2) Take-home project
If you make it past the pre-screen, you may be asked to do a take-home project. You will have to complete this project at home and send it back to the company. This project aims to see if you have the software engineering skills required for the role.
3) Onsite Interview
If you pass the technical pre-screen, you will be invited for an onsite interview. This is usually a full day of interviews with different people from the company. You will likely be asked to do a coding challenge, interview managers, and maybe even have a lunch meeting.
4) Boss interview
Another type of interview is the 'boss' interview. This is where you will meet with the department head or division in which you would work if employed at that company.

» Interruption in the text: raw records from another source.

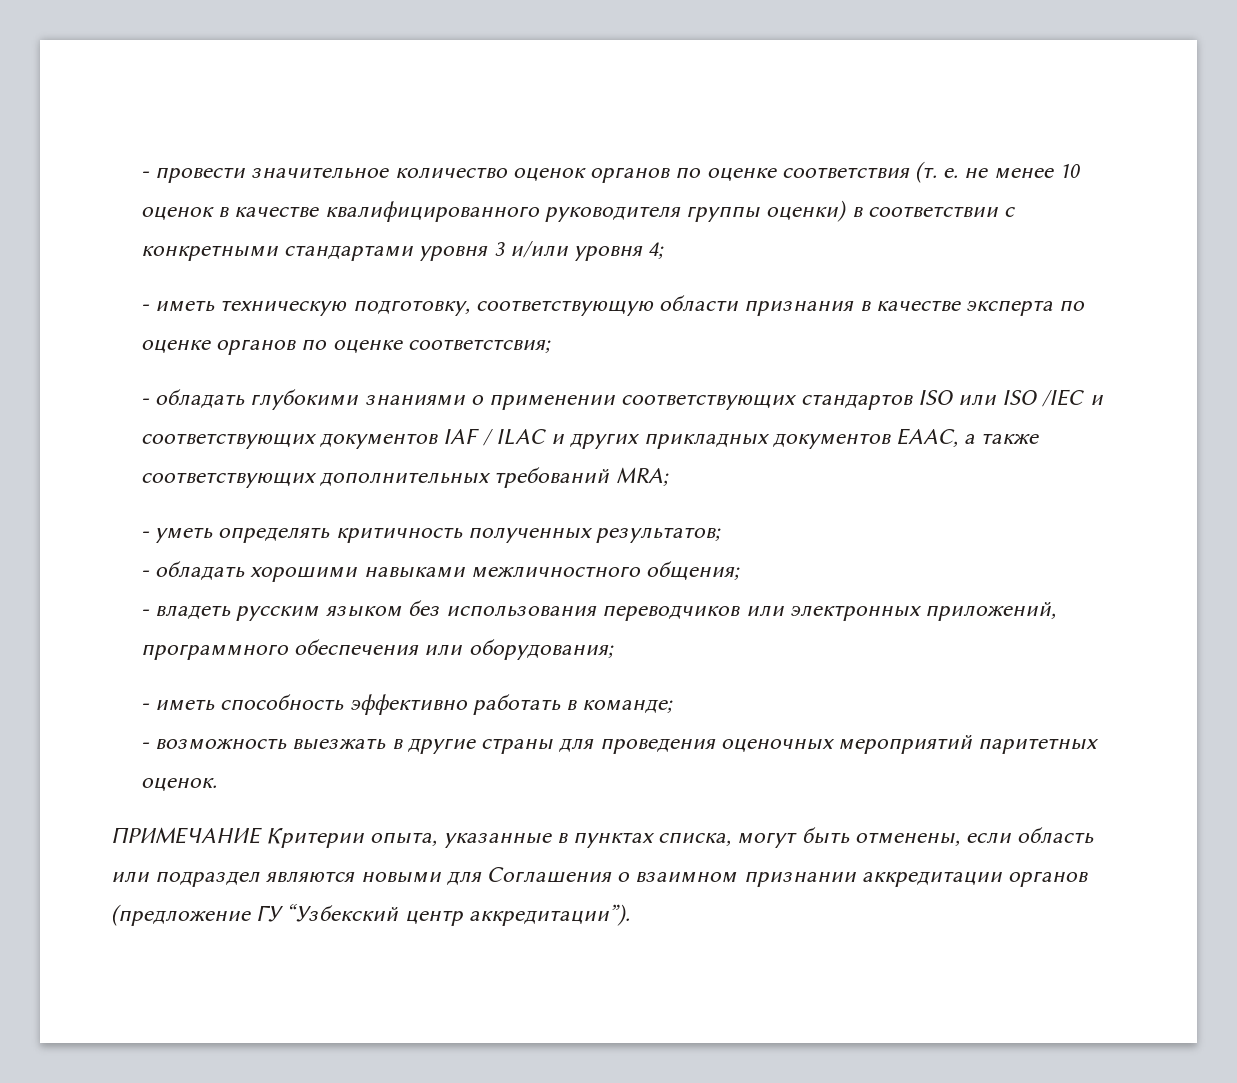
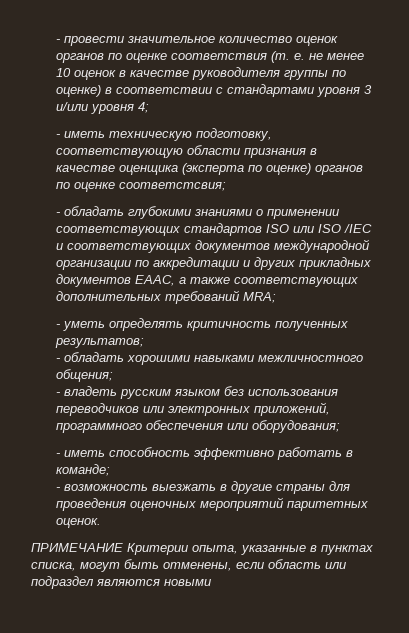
- - провести значительное количество оценок органов по оценке соответствия (т. е. не менее 10 оценок в качестве квалифицированного руководителя группы оценки) в соответствии с конкретными стандартами уровня 3 и/или уровня 4;
+ - провести значительное количество оценок органов по оценке соответствия (т. е. не менее 10 оценок в качестве руководителя группы по оценке) в соответствии с стандартами уровня 3 и/или уровня 4;
- - иметь техническую подготовку, соответствующую области признания в качестве эксперта по оценке органов по оценке соответстсвия;
+ - иметь техническую подготовку, соответствующую области признания в качестве оценщика (эксперта по оценке) органов по оценке соответстсвия;
- - обладать глубокими знаниями о применении соответствующих стандартов ISO или ISO /IEC и соответствующих документов IAF / ILAC и других прикладных документов ЕААС, а также соответствующих дополнительных требований MRA;
+ - обладать глубокими знаниями о применении соответствующих стандартов ISO или ISO /IEC и соответствующих документов международной организации по аккредитации и других прикладных документов ЕААС, а также соответствующих дополнительных требований MRA;
- ПРИМЕЧАНИЕ Критерии опыта, указанные в пунктах списка, могут быть отменены, если область или подраздел являются новыми для Соглашения о взаимном признании аккредитации органов (предложение ГУ “Узбекский центр аккредитации”).
+ ПРИМЕЧАНИЕ Критерии опыта, указанные в пунктах списка, могут быть отменены, если область или подраздел являются новыми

They are usually pretty informal, so just be yourself!
5) There may be more interviews
The interview process can vary from company to company, so there may be more or fewer interviews than what we have listed here. But the ones we have mentioned are the most common.
1) High-level technical interview questions
Companies are looking for people who can work at a high level, so you will most likely be asked difficult questions. Some examples of these types of questions are:
- How would you design a system that sends an email to a user that has just signed up?

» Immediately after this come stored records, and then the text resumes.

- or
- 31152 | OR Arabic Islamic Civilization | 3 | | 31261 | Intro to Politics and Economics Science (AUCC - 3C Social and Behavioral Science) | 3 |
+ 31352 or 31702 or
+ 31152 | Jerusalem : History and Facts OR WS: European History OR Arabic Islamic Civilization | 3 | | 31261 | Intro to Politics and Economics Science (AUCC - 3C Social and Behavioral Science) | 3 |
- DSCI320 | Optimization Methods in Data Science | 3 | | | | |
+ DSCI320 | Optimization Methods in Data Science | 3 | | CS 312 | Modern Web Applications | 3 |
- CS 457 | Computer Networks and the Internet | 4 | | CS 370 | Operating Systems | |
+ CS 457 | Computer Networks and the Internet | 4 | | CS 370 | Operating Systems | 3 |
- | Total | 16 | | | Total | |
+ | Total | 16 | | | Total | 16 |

- What is the normal signup flow that you might find in a web application?
- What's your favorite open-source project and why?

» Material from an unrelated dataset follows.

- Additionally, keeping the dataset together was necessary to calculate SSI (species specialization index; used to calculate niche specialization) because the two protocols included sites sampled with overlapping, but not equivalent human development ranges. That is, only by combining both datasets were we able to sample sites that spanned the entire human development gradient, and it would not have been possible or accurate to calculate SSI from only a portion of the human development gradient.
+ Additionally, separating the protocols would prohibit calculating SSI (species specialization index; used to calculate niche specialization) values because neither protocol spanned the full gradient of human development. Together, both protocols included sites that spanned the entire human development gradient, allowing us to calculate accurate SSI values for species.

2) Language/Framework specific questions
If you are interviewing for a role that requires specific language or framework skills, you will likely be asked questions about that language or framework. For example:
- What is the difference between arrays and lists in Java?
- How would you implement a queue in Ruby?
3) Behavioral/Team questions
Behavioral or team questions are the most common type of question asked in interviews. The purpose of these questions is to find out how you work in a team and what your strengths and weaknesses are.
- What is your greatest weakness?
- Tell me about a time when you had to go above and beyond the call of duty at work.
4) There could be a coding challenge on-site
A coding challenge might be part of an on-site interview or a take-home project. It will probably be time-boxed (e.g., 2 hours) and should allow you to write some code that works. You will most likely be asked to walk through the code and your thought process.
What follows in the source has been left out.